* Goal of the exercise
Write out the data again exactly, skipping every picture.

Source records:
==========

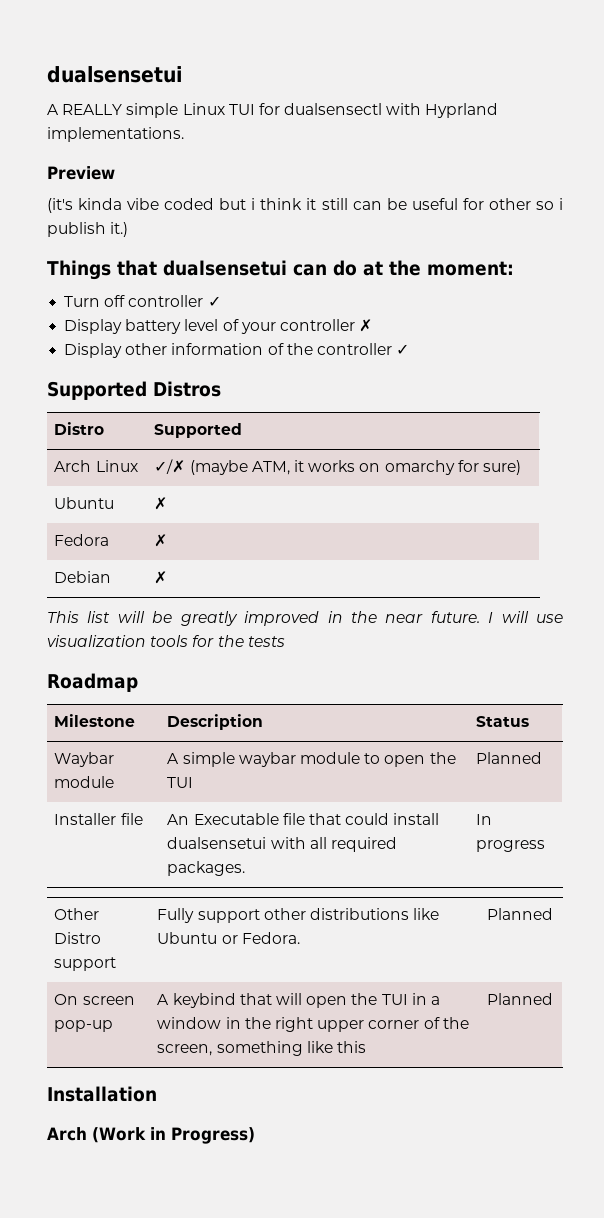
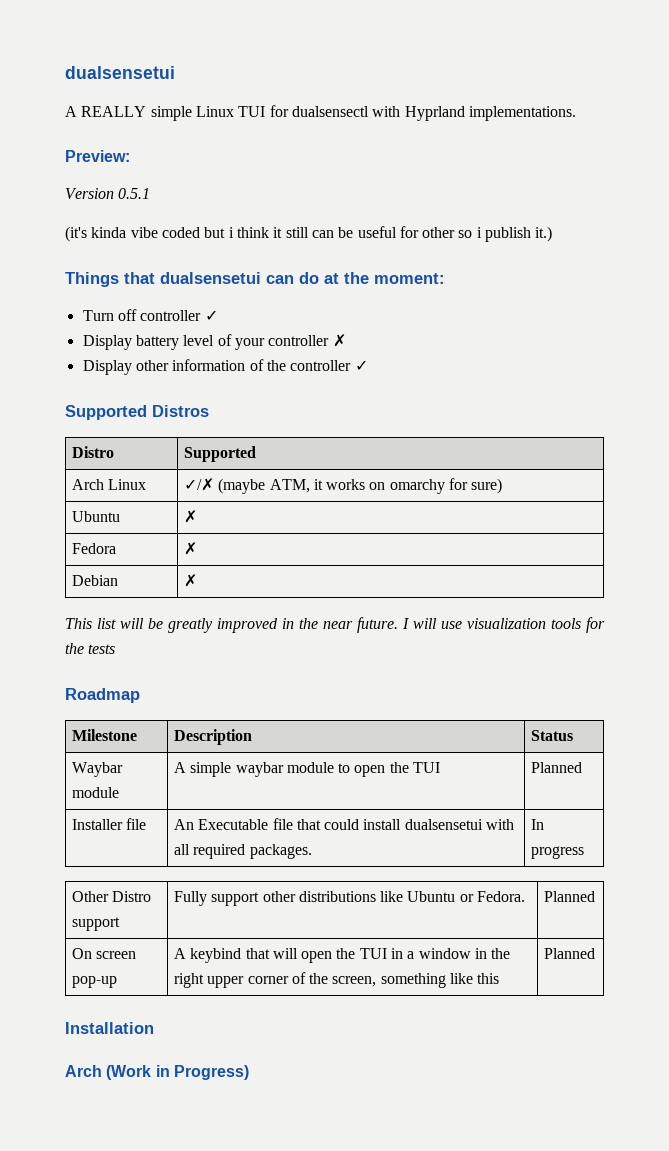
- Preview
+ Preview:
+ Version 0.5.1

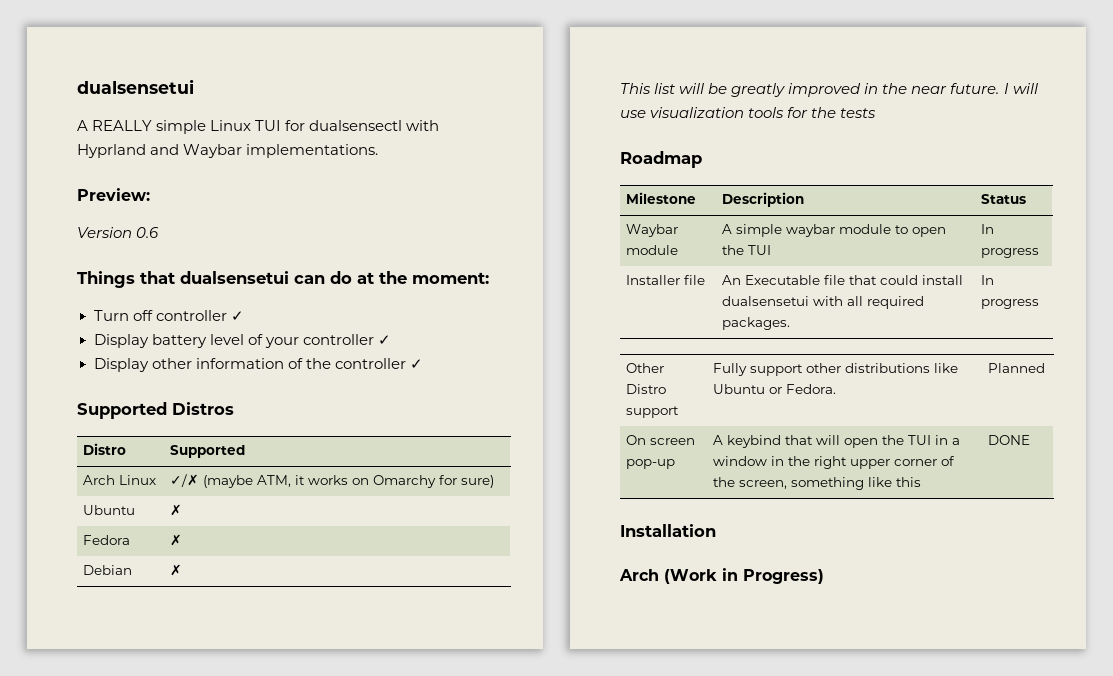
- A REALLY simple Linux TUI for dualsensectl with Hyprland implementations.
+ A REALLY simple Linux TUI for dualsensectl with Hyprland and Waybar implementations.
- Version 0.5.1
- (it's kinda vibe coded but i think it still can be useful for other so i publish it.)
+ Version 0.6
- Display battery level of your controller ✗
+ Display battery level of your controller ✓
- Arch Linux | ✓/✗ (maybe ATM, it works on omarchy for sure)
+ Arch Linux | ✓/✗ (maybe ATM, it works on Omarchy for sure)
- Waybar module | A simple waybar module to open the TUI | Planned
+ Waybar module | A simple waybar module to open the TUI | In progress
- On screen pop-up | A keybind that will open the TUI in a window in the right upper corner of the screen, something like this | Planned
+ On screen pop-up | A keybind that will open the TUI in a window in the right upper corner of the screen, something like this | DONE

==========

* Answer space
- Preview
+ Preview:
+ Version 0.5.1

- A REALLY simple Linux TUI for dualsensectl with Hyprland implementations.
+ A REALLY simple Linux TUI for dualsensectl with Hyprland and Waybar implementations.
- Version 0.5.1
- (it's kinda vibe coded but i think it still can be useful for other so i publish it.)
+ Version 0.6
- Display battery level of your controller ✗
+ Display battery level of your controller ✓
- Arch Linux | ✓/✗ (maybe ATM, it works on omarchy for sure)
+ Arch Linux | ✓/✗ (maybe ATM, it works on Omarchy for sure)
- Waybar module | A simple waybar module to open the TUI | Planned
+ Waybar module | A simple waybar module to open the TUI | In progress
- On screen pop-up | A keybind that will open the TUI in a window in the right upper corner of the screen, something like this | Planned
+ On screen pop-up | A keybind that will open the TUI in a window in the right upper corner of the screen, something like this | DONE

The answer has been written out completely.